WORK TASK
An exact copy of every record below is needed, with the pictures left out.

DATA FOR THE TASK
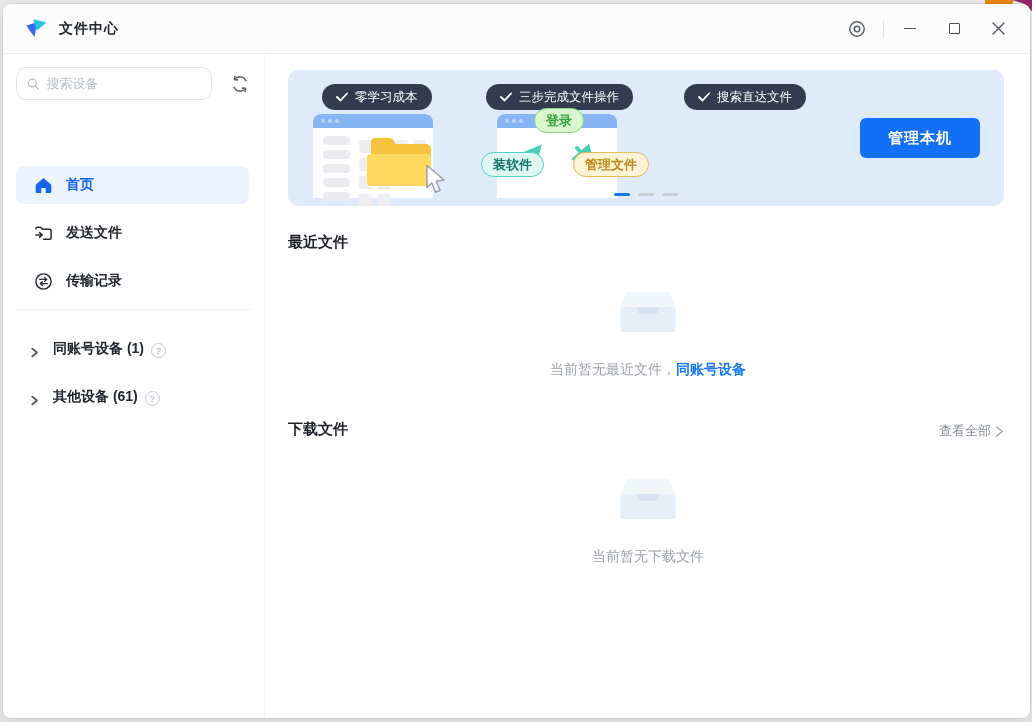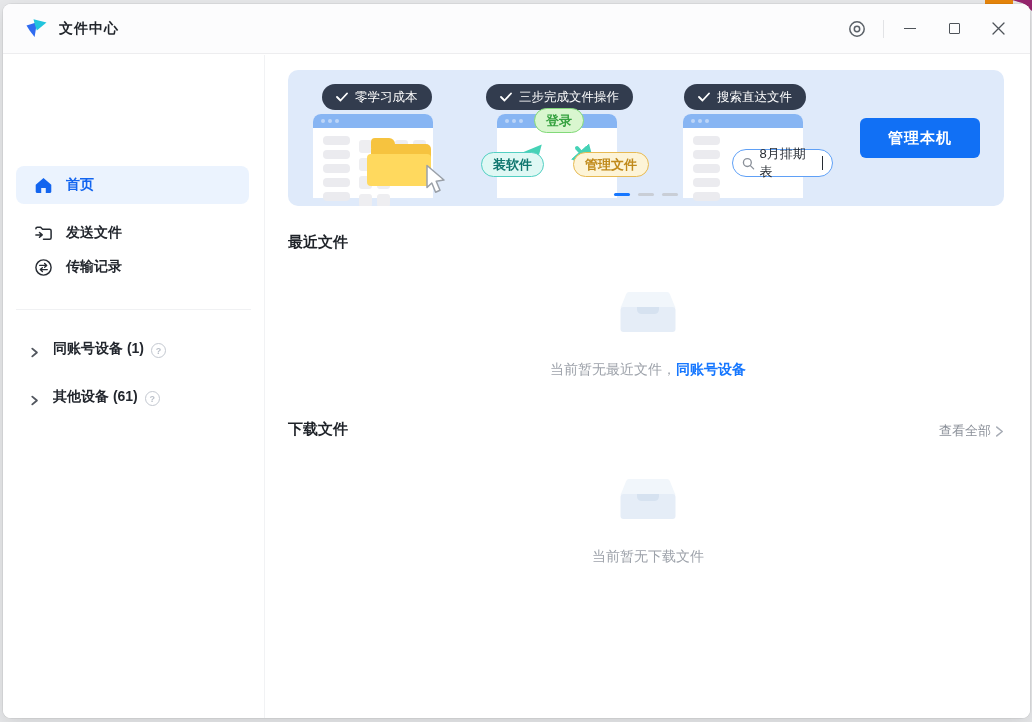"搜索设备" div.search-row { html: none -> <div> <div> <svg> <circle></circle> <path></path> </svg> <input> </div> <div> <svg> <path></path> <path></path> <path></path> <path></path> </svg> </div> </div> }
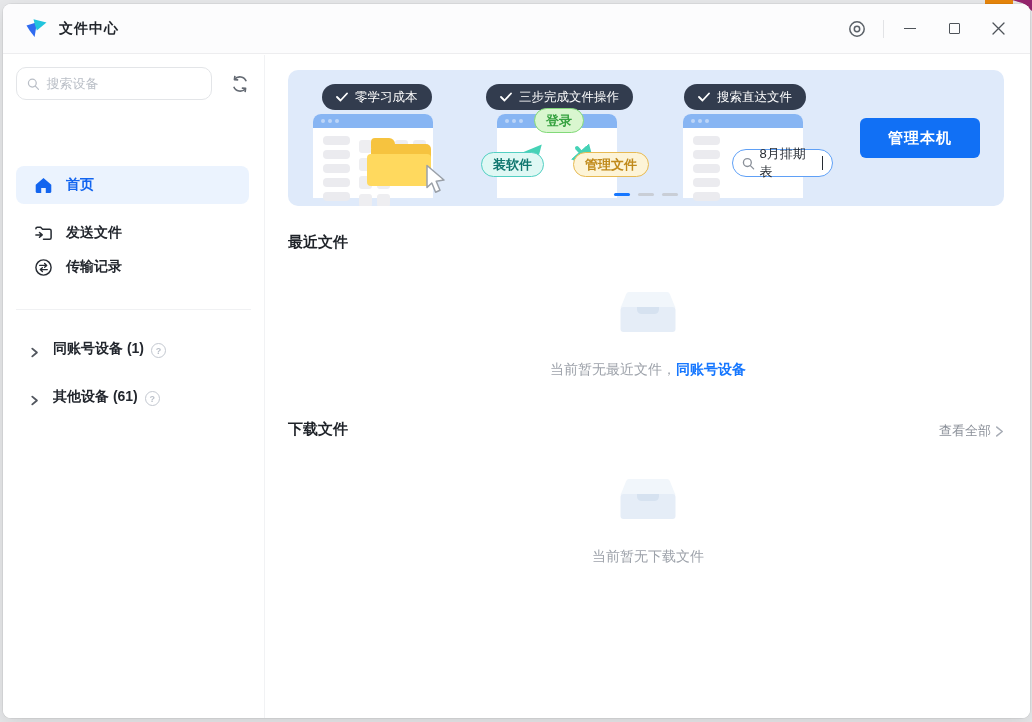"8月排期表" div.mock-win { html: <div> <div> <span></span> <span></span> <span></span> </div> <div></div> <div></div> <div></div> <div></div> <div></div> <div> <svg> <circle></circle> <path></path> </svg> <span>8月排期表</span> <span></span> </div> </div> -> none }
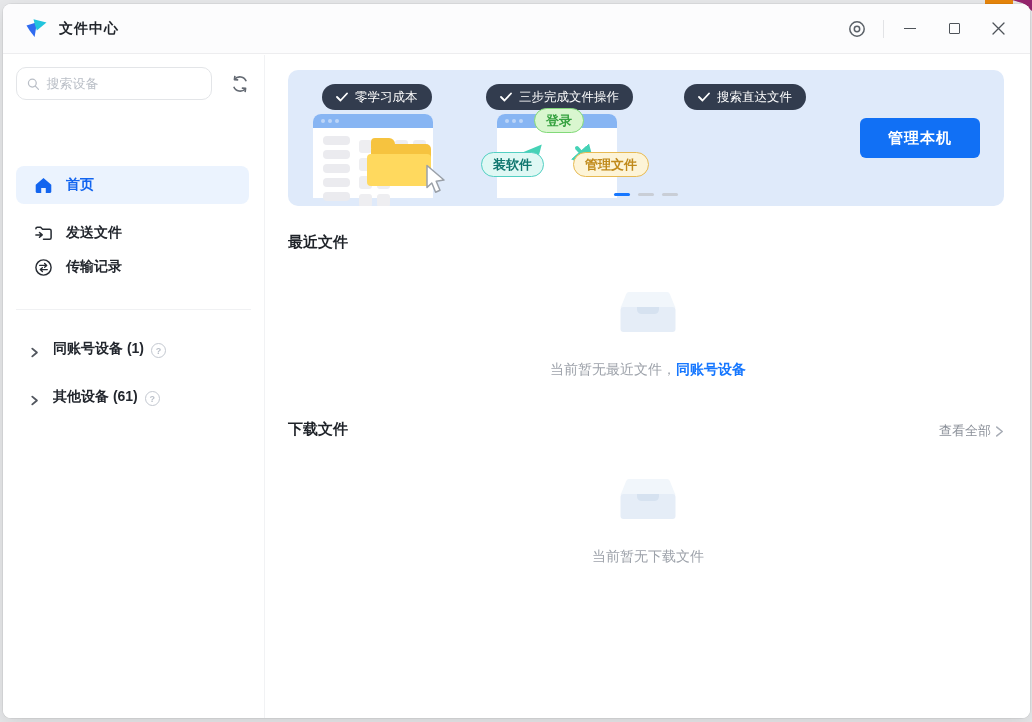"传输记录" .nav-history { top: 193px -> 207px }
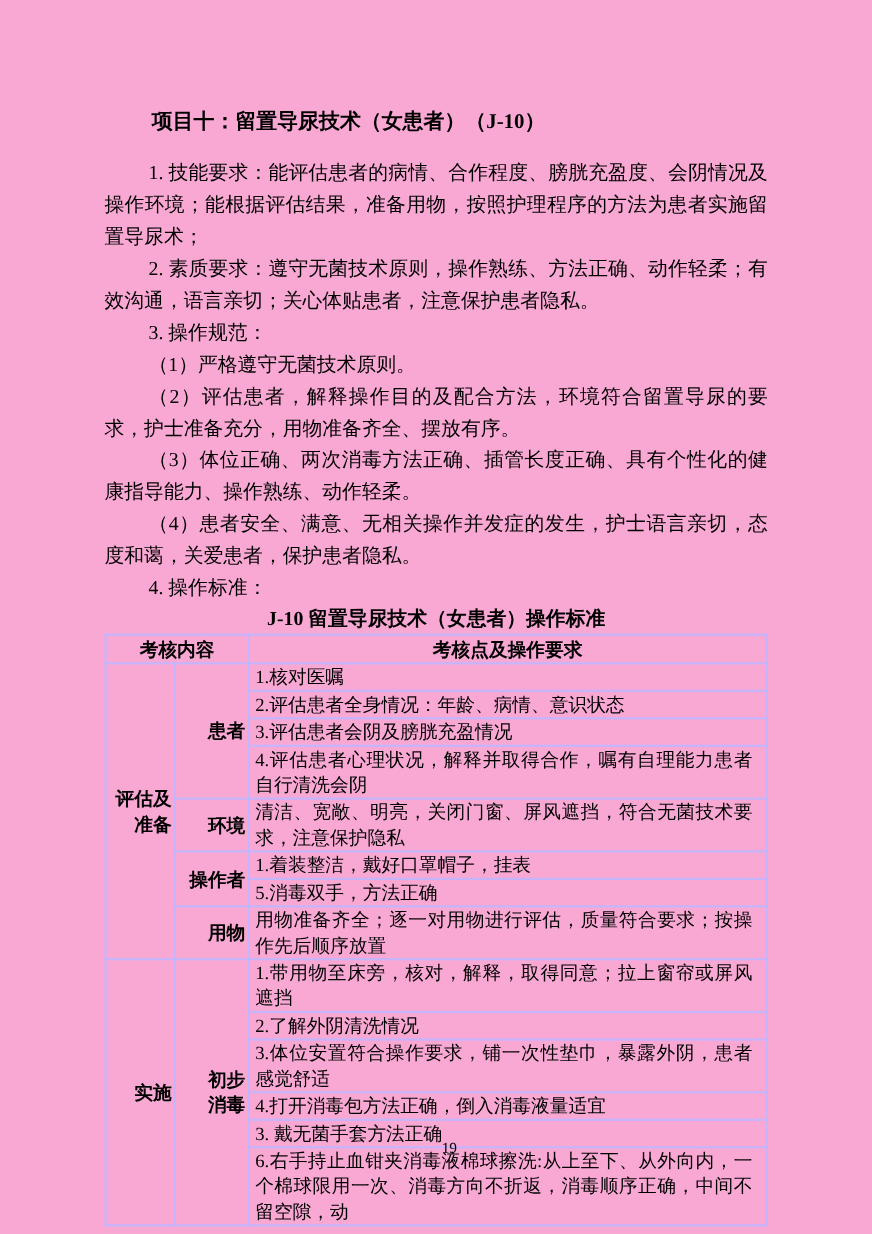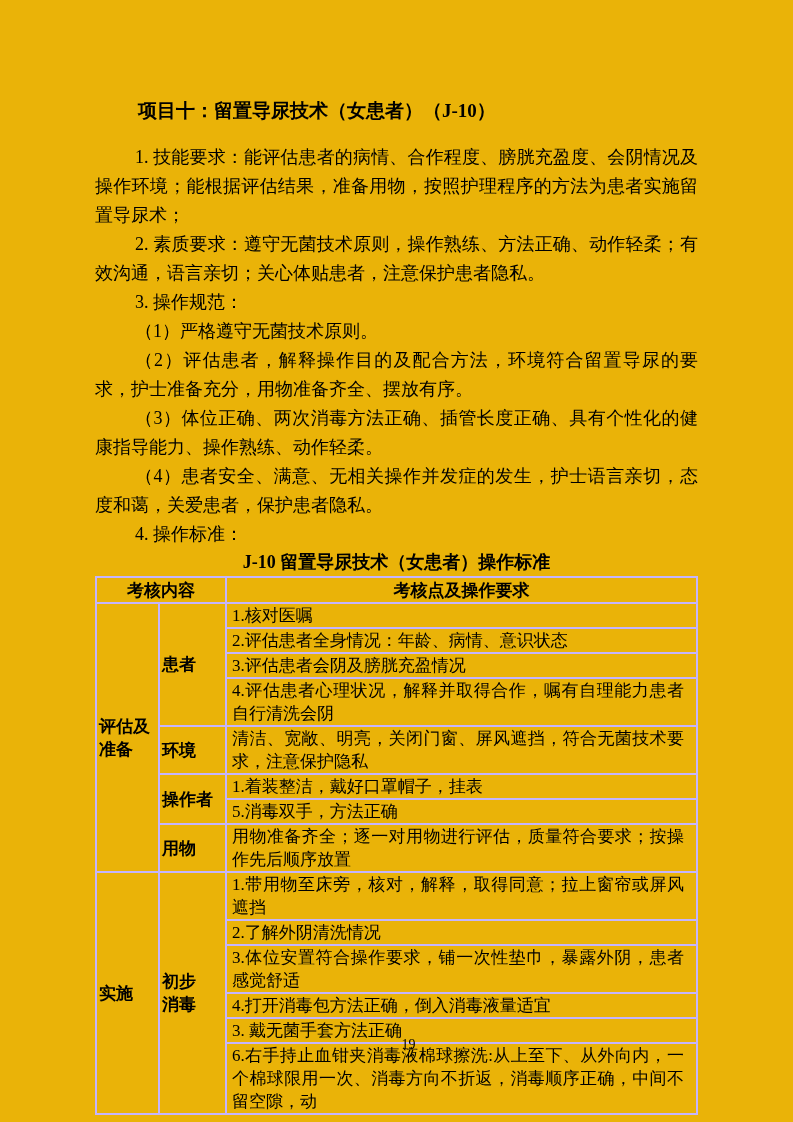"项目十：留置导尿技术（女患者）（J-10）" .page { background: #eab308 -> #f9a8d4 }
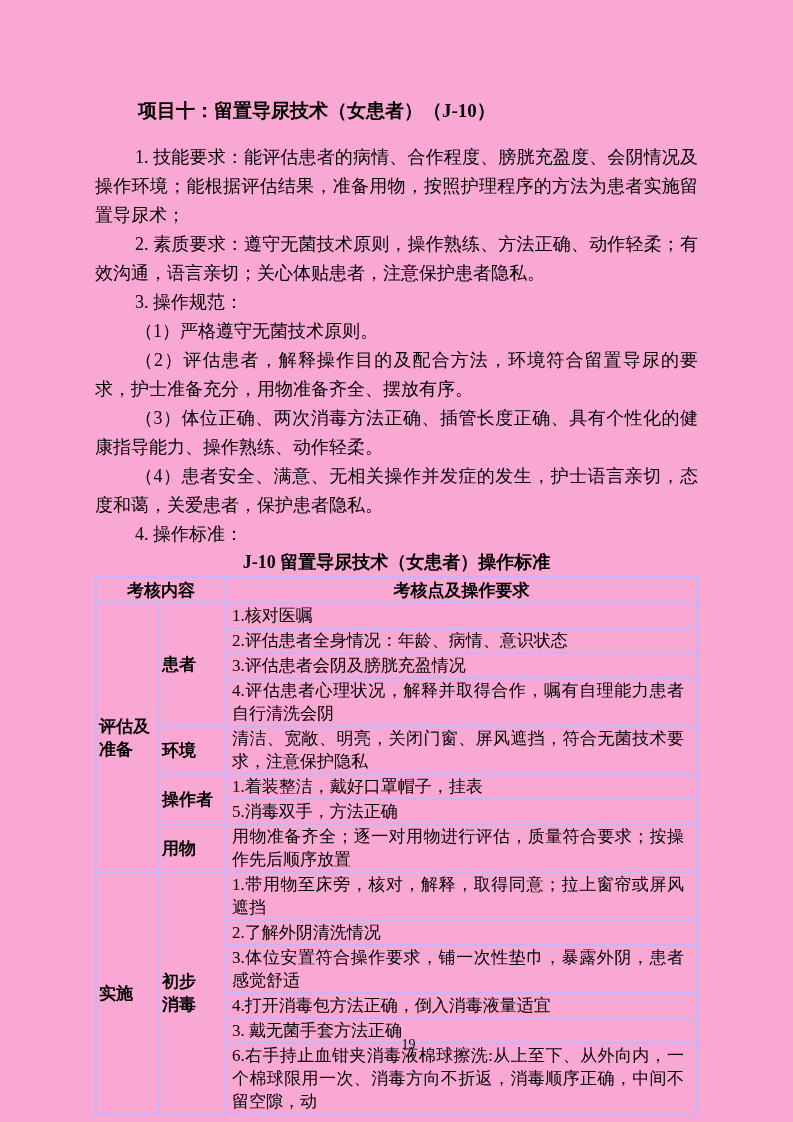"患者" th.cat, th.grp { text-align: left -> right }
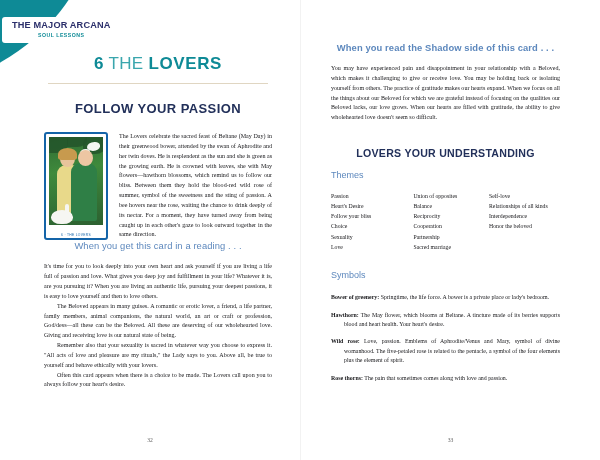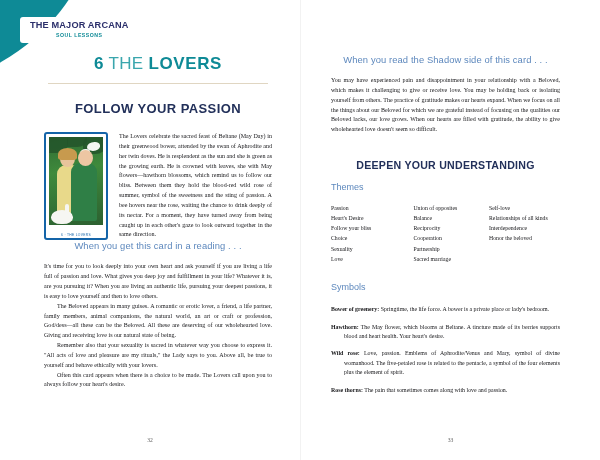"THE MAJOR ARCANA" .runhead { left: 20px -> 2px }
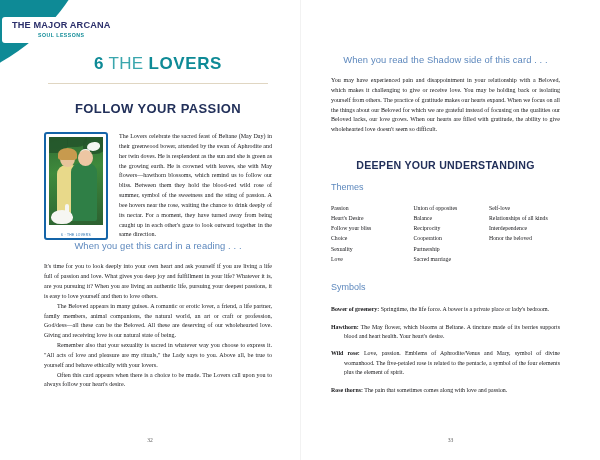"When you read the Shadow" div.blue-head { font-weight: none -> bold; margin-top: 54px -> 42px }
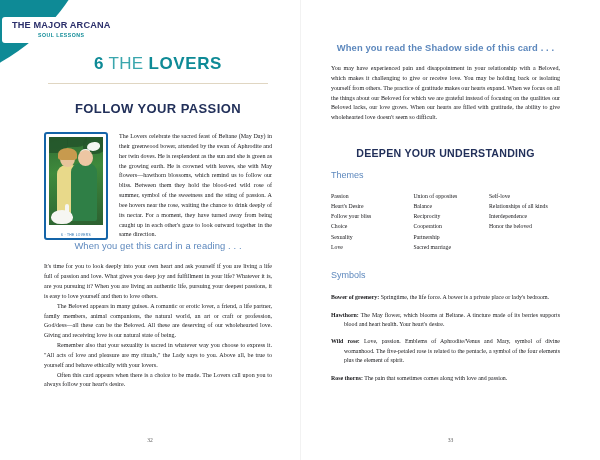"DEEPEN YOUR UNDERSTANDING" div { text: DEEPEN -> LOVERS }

FINISHED EXERCISE
"搜索设备" div.search-row { html: none -> <div> <div> <svg> <circle></circle> <path></path> </svg> <input> </div> <div> <svg> <path></path> <path></path> <path></path> <path></path> </svg> </div> </div> }
"8月排期表" div.mock-win { html: <div> <div> <span></span> <span></span> <span></span> </div> <div></div> <div></div> <div></div> <div></div> <div></div> <div> <svg> <circle></circle> <path></path> </svg> <span>8月排期表</span> <span></span> </div> </div> -> none }
"传输记录" .nav-history { top: 193px -> 207px }
"项目十：留置导尿技术（女患者）（J-10）" .page { background: #eab308 -> #f9a8d4 }
"患者" th.cat, th.grp { text-align: left -> right }
"THE MAJOR ARCANA" .runhead { left: 20px -> 2px }
"When you read the Shadow" div.blue-head { font-weight: none -> bold; margin-top: 54px -> 42px }
"DEEPEN YOUR UNDERSTANDING" div { text: DEEPEN -> LOVERS }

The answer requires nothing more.